Bilanci

Alla Disney è ora di produrre per il pubblico pagante, non per attivisti woke

Mariarosa Mancuso

Titoli natalizi che incassano troppo poco, le incertezze della pandemia e quasi dieci anni senza incassi memorabili

"Natale non sarà Natale senza regali", lamenta Jo di “Piccole donne” (la ragazza preferita di chi sentiva che da grande avrebbe fatto la scrittrice, già avvertiva un pizzicorino al cuore). I regali a casa delle sorelle March non c’erano perché papà era al fronte. E il pranzo era stato offerto a una famiglia povera, nel turbine di bontà che avvolge le prime pagine del romanzo. Natale non sarà Natale senza un film della Disney. Né della Pixar: la sciagurata fusione aziendale che ha prodotto il didascalico “Elemental”: “Può l’acqua stare vicino al fuoco? Sì, se si amano tanto”. Sarà il nostro destino, e non avendo un carattere generoso non pensiamo ai bambini meno fortunati (esistono sempre i libri, per passare il tempo).

Il titolo natalizio – per festeggiare i 100 anni della Disney – era intitolato “Wish” (“Il potere dei desideri” per gli spettatori italiani). Uscito per il lungo fine settimana del ringraziamento, ha incassato negli Stati Uniti 31 milioni e poco più. Poco. Troppo poco per la Disney che da qualche anno partecipa a ricco mercato natalizio con titoli deboli (per la critica e per gli incassi). È comunque questione di proporzioni: se un film costa alla Disney 200 milioni e altri 100 servono per la pubblicità, i 500 milioni di incasso che farebbero la felicità di un film meno costoso sono pochi. Magari coprono le spese, ma lo spettacolo richiede investimenti.

L’anno d’oro è stato il 2019: sette film da oltre un miliardo ciascuno. Magari non siamo sull’orlo della miseria, come a casa delle sorelle Alcott, ma è segno che qualcosa non gira come dovrebbe. “Elemental” ha incassato 495 milioni – e ora forse lo riproporranno per arrotondare. Non hanno rispettato le previsioni d’incasso “The Marvel” (supereroine, purtroppo è un genere che vuole eroi maschi, per incassare), “Indiana Jones e il suo McGuffin – era una meridiana del destino, la scusa per andare indietro nei secoli, e a Siracusa far due chiacchiere con Archimede. Perfino “La Sirenetta” in live action con la pelle color cioccolato – e gli spot strappacuore con le bambine: “Ma è come me!” – ha totalizzato 569 milioni. L’incertezza della pandemia, film in streaming e contemporaneamente al cinema non è stata una grande idea.

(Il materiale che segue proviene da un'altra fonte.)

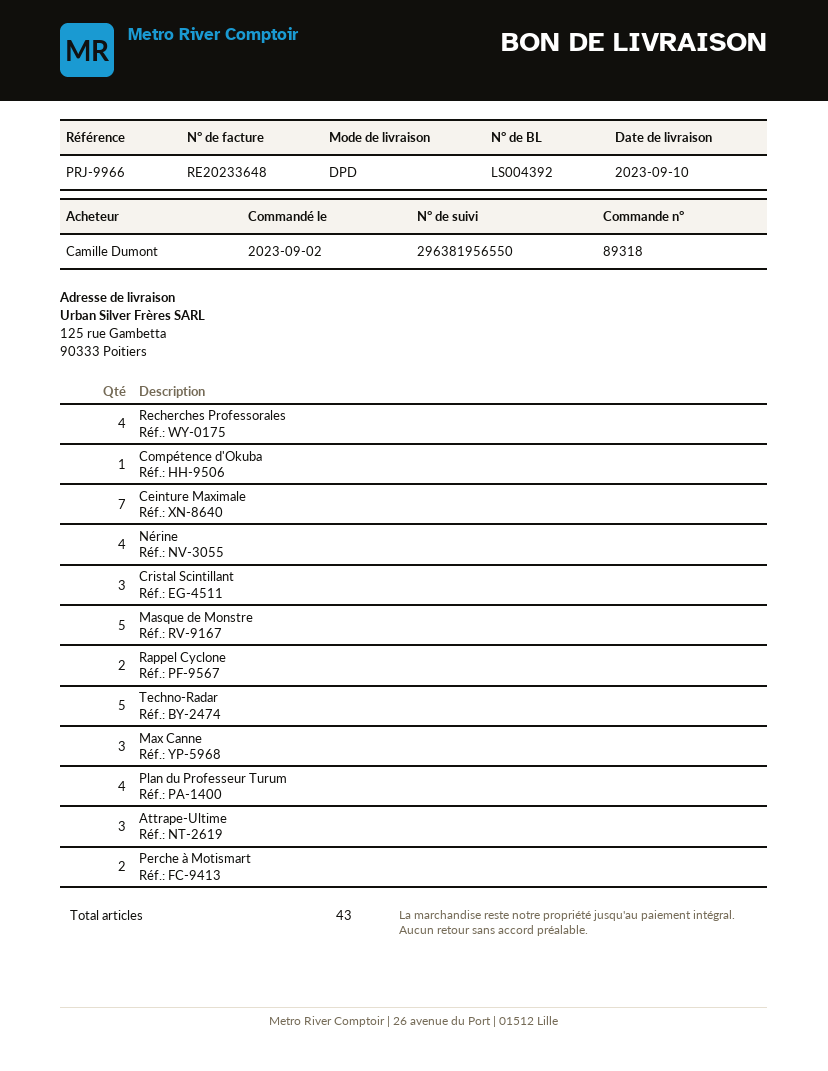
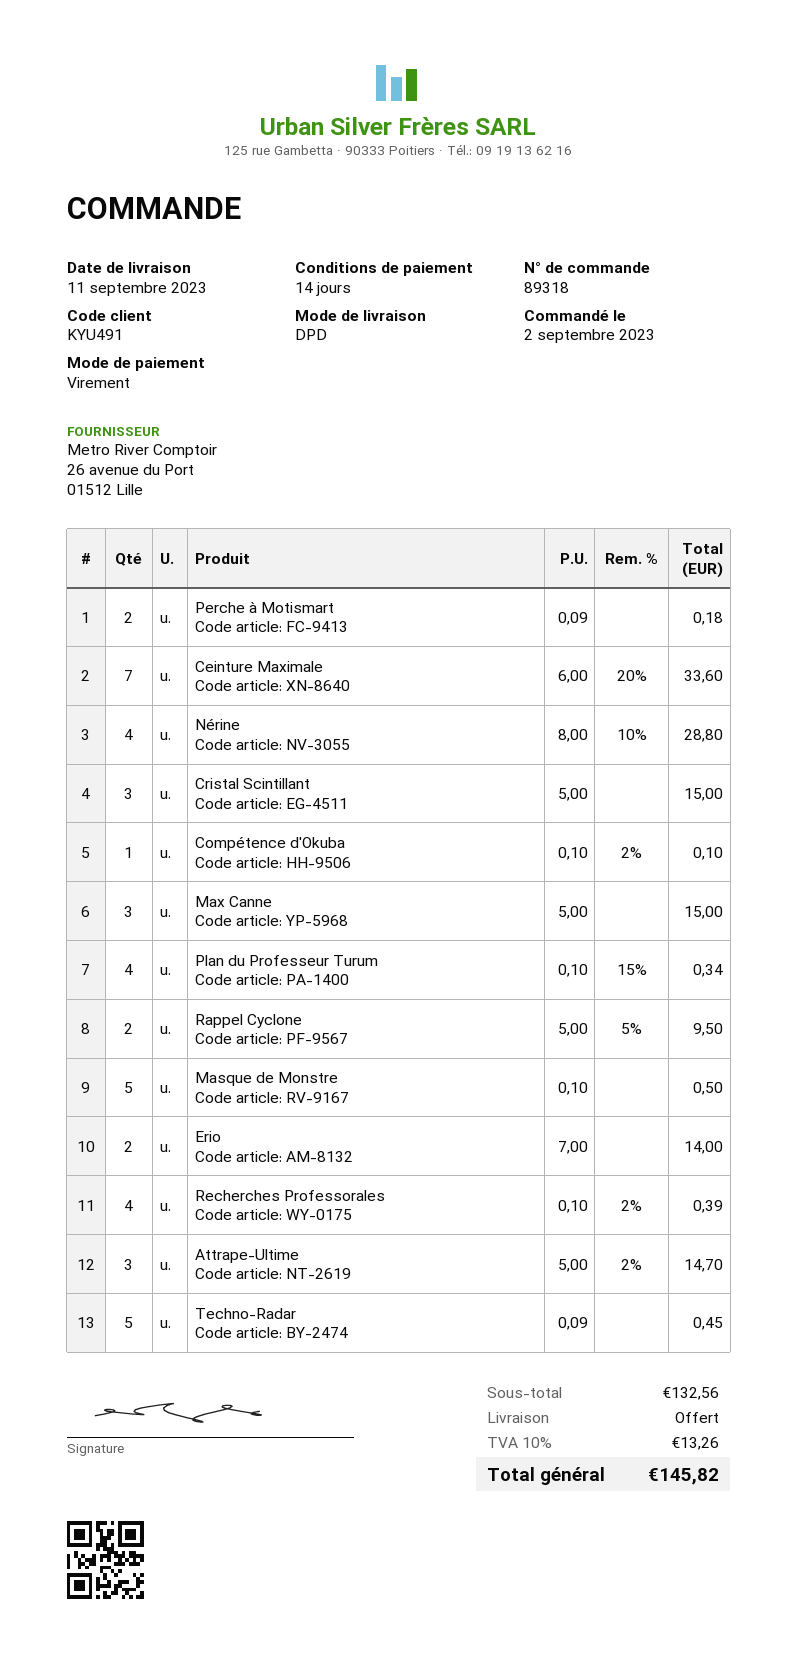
delivery date: 2023-09-10 -> 2023-09-11
Erio: none -> 2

Il prossimo giugno uscirà “Inside/Out 2”, con un nuovo personaggio: l’Ansia. Ricordavamo benissimo che nelle ultime scene del film precedente, sotto il nuovo pulsante rosso c’era scritto “pubertà”. Troppo difficile, troppo delicato, troppo poco woke? Questo è adesso il problema, che fa perdere soldi alla Disney e fa calare il valore delle azioni. La ditta finora percepita sana e buona, fuori dalla politica e dalle rivendicazioni, non lo è più. Gran parte degli americani pensa che sia passata dalla parte del male che corrompe i ragazzini. Le richieste di sponsorizzazione e merchandising sono calate. “E se poi le sorelle di “Frozen” mi diventano lesbiche?”, temono i genitori avveduti. Qualcuno l’aveva detto, per scherzo, dopo la grande campagna di acquisizioni Marvel, Pixar, Lucas: ora Topolino potrà innamorarsi di Deadpol,

Proprio ieri Bob Iger ha riunito le truppe. Tra l’altro, per garantire che la campagna acquisti era finita, “mi sta bene quel che ho”. Ora si tratta di produrre spettacoli che piacciano al pubblico pagante, non agli attivisti woke: “La mano invisibile del mercato” ha dato alla Disney uno schiaffetto. Meglio far tesoro dell’avvertimento.